原因は分かりやすかった。食事は守っていた。だが睡眠を守っていなかった。
夜中に山道の報告を読み、明け方に城壁修理の指示を書き、朝食を取る前に軍議へ出た。胃が治りかけた体には、十分な負担だった。
リディアは寝台脇に膝をついた。
「公爵様」
「大事ではない」
「その言葉は、重い病人ほど早く言います」
バルトが咳払いをして笑いを隠した。エルヴィンは少し苦い顔をした。
「少し眩暈がしただけだ」
「今朝、何時に眠りましたか」
「……眠ってはいない」
部屋の空気が固まった。リディアは静かに息を吸った。
怒りたくなる。だが、怒りは後でいい。今は体を休ませるのが先だ。
「湯を飲んでください。胃に何も入っていません。薄い麦湯です」
彼は素直に飲んだ。その素直さが、かえって心配だった。
リディアは窓の鎧戸を半分閉め、部屋の明るさを落とした。香りの強い花は下げ、湯気だけを残す。マルタに頼み、軍議は二刻延期。ヘンリックには緊急でない報告を止めてもらう。
王宮なら、こんな権限はなかった。ここでは、契約と信頼がある。
「眠ってください」
リディアが言うと、エルヴィンは目を開けたまま答えた。
「眠れない」
「なぜですか」
「目を閉じると、山道で倒れた兵の顔が浮かぶ。補給が遅れた時の報告も。私が確認しなければ、次が起きる」
その声は、いつもの公爵の声ではなかった。

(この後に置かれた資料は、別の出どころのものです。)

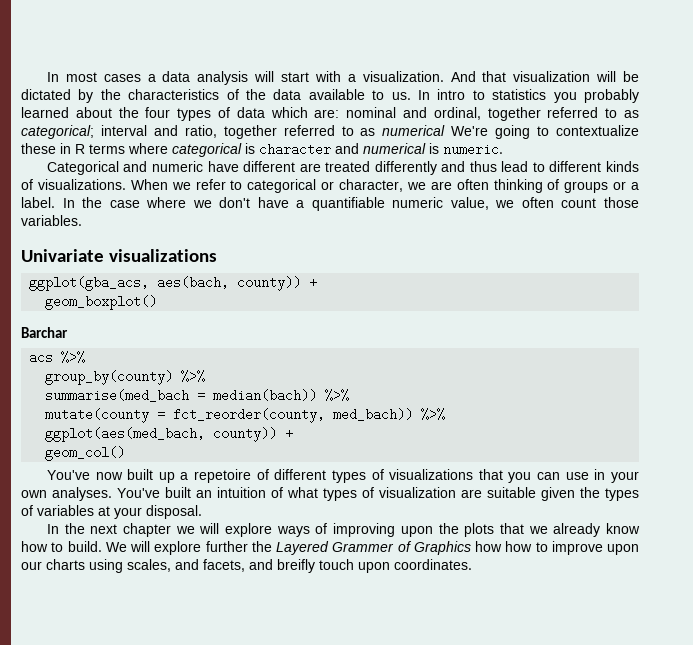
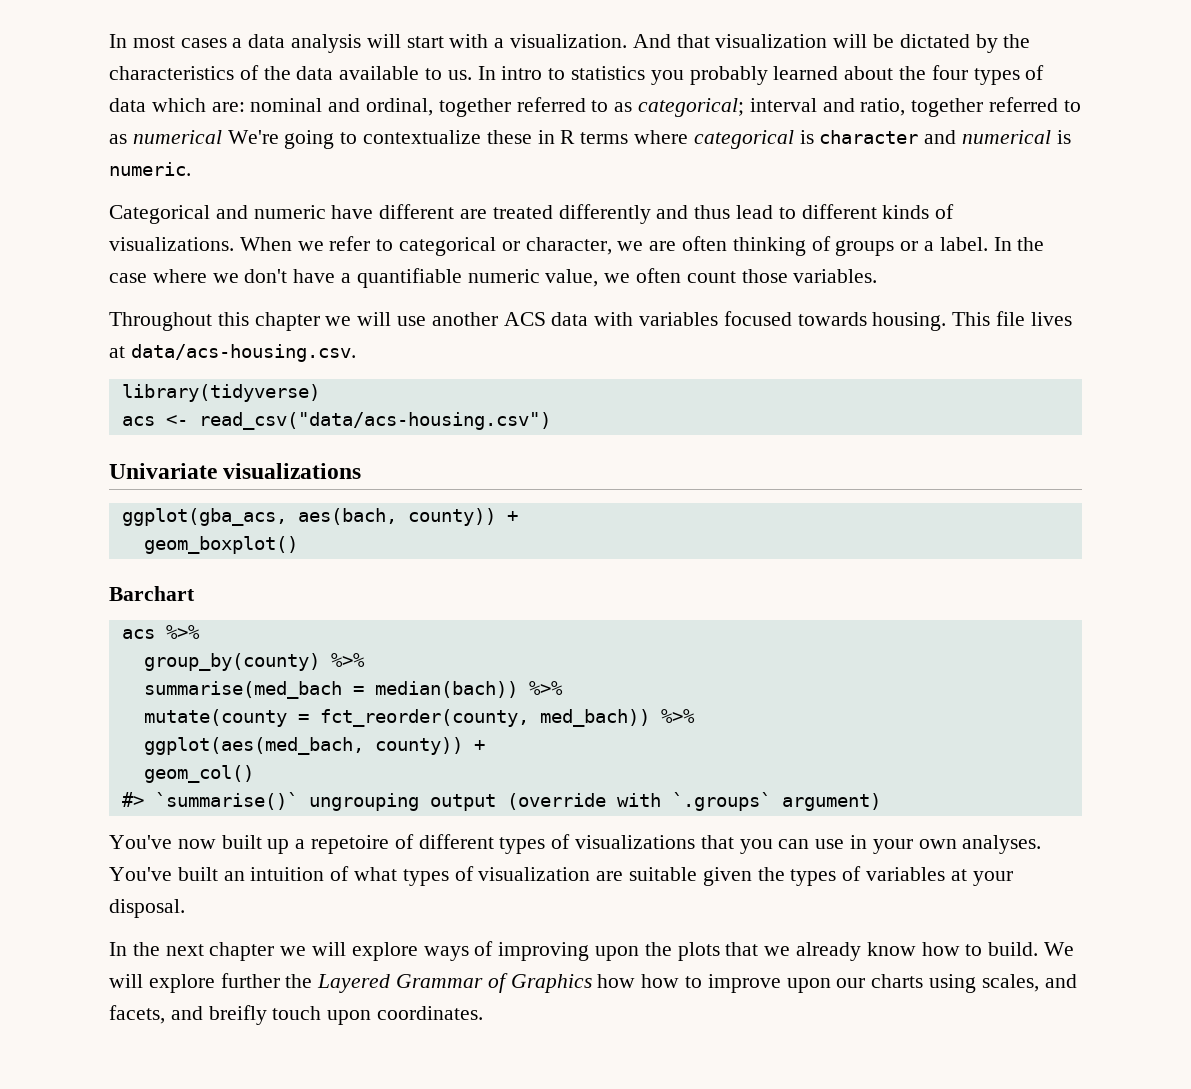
+ Throughout this chapter we will use another ACS data with variables focused towards housing. This file lives at data/acs-housing.csv.
+ library(tidyverse)
+ acs <- read_csv("data/acs-housing.csv")
- Barchar
+ Barchart
+ #> `summarise()` ungrouping output (override with `.groups` argument)
- We will explore further the Layered Grammer of Graphics how how to improve upon our charts using scales, and facets, and breifly touch upon coordinates.
+ We will explore further the Layered Grammar of Graphics how how to improve upon our charts using scales, and facets, and breifly touch upon coordinates.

北境を守る灰狼ではなく、眠れないひとりの男の声だった。
リディアは少し迷ったあと、椅子を寝台の近くへ寄せた。
「では、私がここで記録を読みます。公爵様は目を閉じてください。必要なことがあれば、私が書き留めます」
「あなたが休めない」
「私は今朝の食事を取りました。公爵様より状態が良いです」
エルヴィンは反論できなかった。リディアは報告書を一枚取り、声を低くして読み始めた。南門の兵の回復状況。薬草畑の水路作業。山道の補給計画。どれも緊急ではない。彼女は要点だけを読み、横に短く記録した。
しばらくすると、エルヴィンの呼吸が深くなった。眉間の皺が少しゆるむ。
眠った。リディアは報告書を閉じた。
眠っている彼の顔は、思ったより若かった。普段は責任と疲労で硬く見える輪郭が、少しだけほどけている。灰色の髪が額に落ち、長い睫毛の影が頬にかかっていた。
胸が静かに鳴った。尊敬だけではない感情が、湯気のように立ち上がる。
リディアはそれをすぐに名前にしなかった。今は、彼を眠らせることが先だ。
扉の外で、マルタがそっと覗いた。リディアが指を唇に当てると、家令長は微笑んで下がった。二刻後、エルヴィンは目を覚ました。
最初に天井を見て、次に椅子で帳面を書くリディアを見た。
「眠っていたのか」
「はい。二刻と少し」
「軍議は」
「延期しました。緊急の報告はありません。水路修理は予定通り。南門の兵は全員回復傾向。ユアンさんが干し肉の隠し場所を自主申告しました」
エルヴィンは目を閉じた。
「あなたに城を乗っ取られそうだ」
「公爵様が眠らない時だけです」
彼は小さく笑った。それから、真面目な顔で言った。
「ありがとう」
リディアは帳面に視線を落とした。
「仕事です」
「仕事に礼を言っている」
同じ言葉を、彼は最初の日にも言った。その時より、リディアの胸はずっと強く揺れた。
彼女は返事の代わりに、温かい麦湯を差し出した。エルヴィンはそれを受け取り、今度はゆっくり飲んだ。
眠った朝のあと、彼の食事計画には新しい欄が加わった。睡眠。
リディアはそこに、遠慮なく毎日記録を書いた。